# [Aim of the task]
The records below must be reproduced exactly, excluding any pictures.

(Change detection outputs)
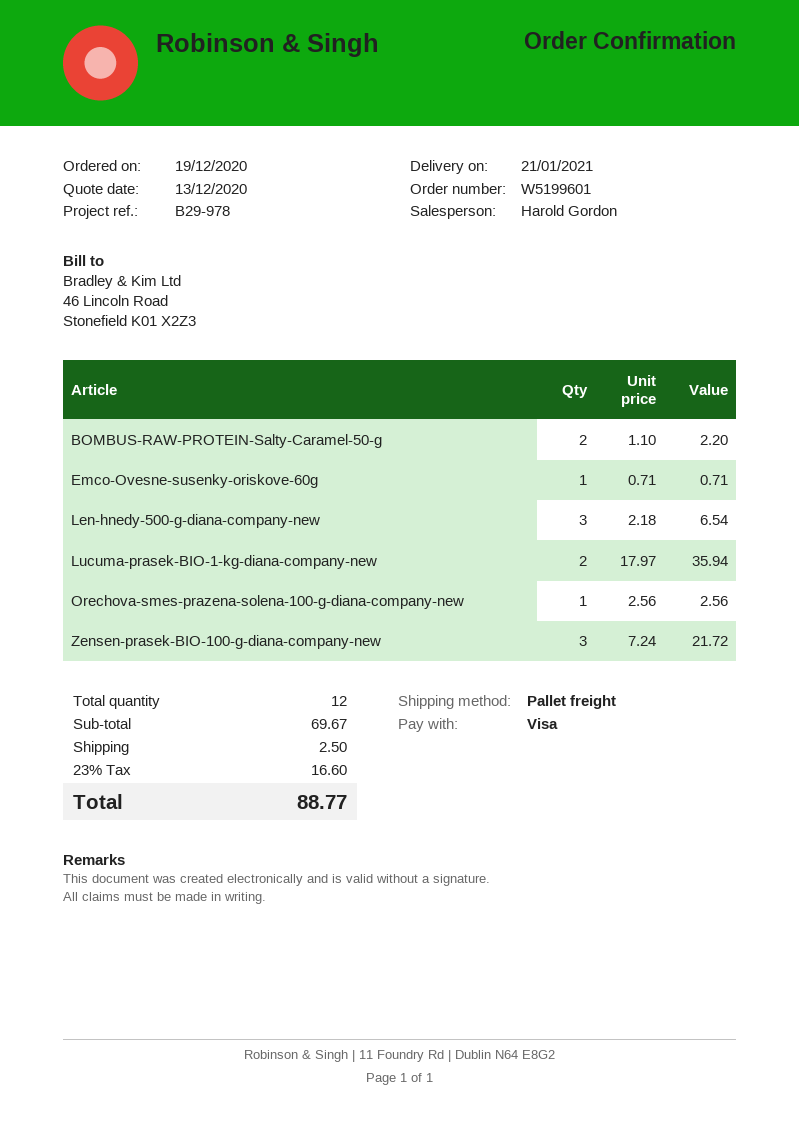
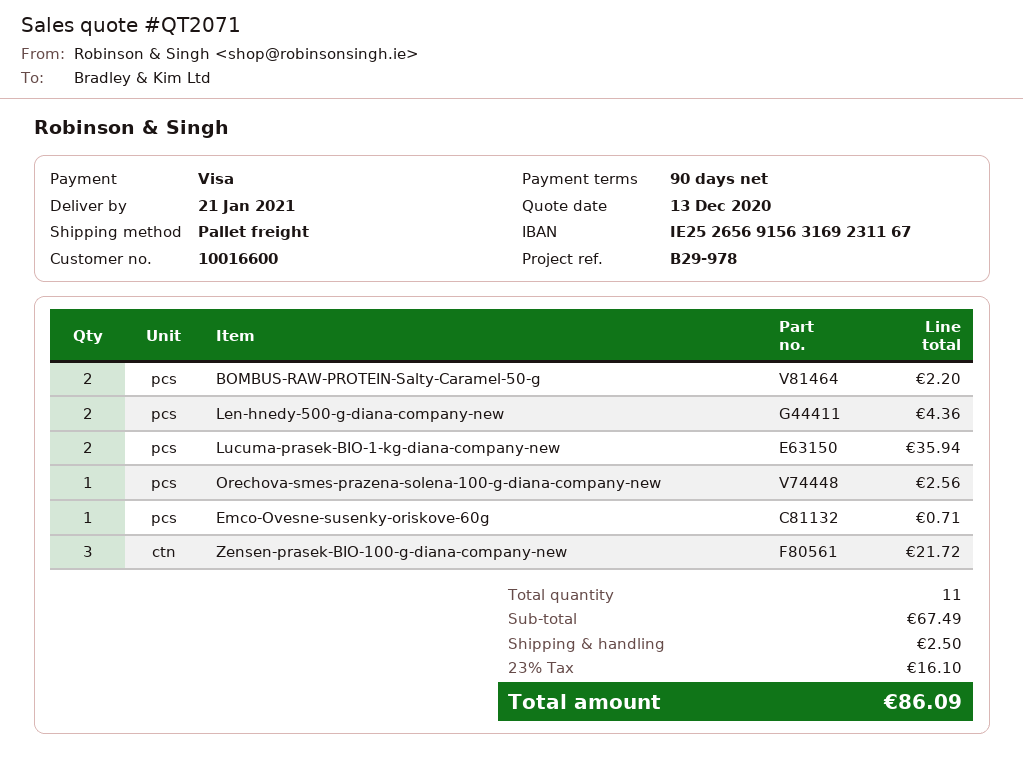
Len-hnedy-500-g-diana-company-new: 3 for 6.54 -> 2 for 4.36
total quantity: 12 -> 11
subtotal: 69.67 -> 67.49
tax: 23% = 16.60 -> 23% = 16.10
total: 88.77 -> 86.09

# [Expected answer]
Len-hnedy-500-g-diana-company-new: 3 for 6.54 -> 2 for 4.36
total quantity: 12 -> 11
subtotal: 69.67 -> 67.49
tax: 23% = 16.60 -> 23% = 16.10
total: 88.77 -> 86.09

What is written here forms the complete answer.